(Beginning of Data listing)

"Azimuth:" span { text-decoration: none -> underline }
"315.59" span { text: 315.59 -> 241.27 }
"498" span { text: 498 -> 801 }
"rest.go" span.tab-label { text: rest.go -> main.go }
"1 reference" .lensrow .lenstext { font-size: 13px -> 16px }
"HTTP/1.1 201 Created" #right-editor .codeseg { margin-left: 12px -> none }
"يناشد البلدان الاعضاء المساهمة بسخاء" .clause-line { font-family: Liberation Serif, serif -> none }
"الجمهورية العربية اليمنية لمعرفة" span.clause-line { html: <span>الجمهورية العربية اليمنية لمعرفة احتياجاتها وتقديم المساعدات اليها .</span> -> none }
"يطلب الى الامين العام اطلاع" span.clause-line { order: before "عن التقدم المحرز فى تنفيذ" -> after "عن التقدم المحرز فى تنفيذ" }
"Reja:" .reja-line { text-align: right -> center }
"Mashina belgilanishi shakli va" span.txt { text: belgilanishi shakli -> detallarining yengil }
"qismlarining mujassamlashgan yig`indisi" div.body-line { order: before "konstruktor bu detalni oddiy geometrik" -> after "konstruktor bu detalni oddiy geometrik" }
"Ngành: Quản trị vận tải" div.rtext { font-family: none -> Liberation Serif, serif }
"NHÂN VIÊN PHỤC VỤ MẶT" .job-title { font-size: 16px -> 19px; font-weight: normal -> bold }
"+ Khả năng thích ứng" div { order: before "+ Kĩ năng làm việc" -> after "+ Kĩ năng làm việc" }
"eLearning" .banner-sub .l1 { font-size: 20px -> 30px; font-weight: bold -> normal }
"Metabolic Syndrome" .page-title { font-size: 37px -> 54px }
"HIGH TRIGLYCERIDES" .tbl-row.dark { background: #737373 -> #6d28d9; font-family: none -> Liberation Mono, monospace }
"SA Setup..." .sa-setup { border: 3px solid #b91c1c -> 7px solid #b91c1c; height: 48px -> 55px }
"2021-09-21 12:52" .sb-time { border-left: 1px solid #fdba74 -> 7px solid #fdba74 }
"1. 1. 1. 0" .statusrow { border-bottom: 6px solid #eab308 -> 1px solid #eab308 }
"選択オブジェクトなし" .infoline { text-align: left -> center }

(End of Data listing)

> Required action: If a line of the records above holds the string "before", count it; then state only how many such lines there are.

> Result for this exercise: 3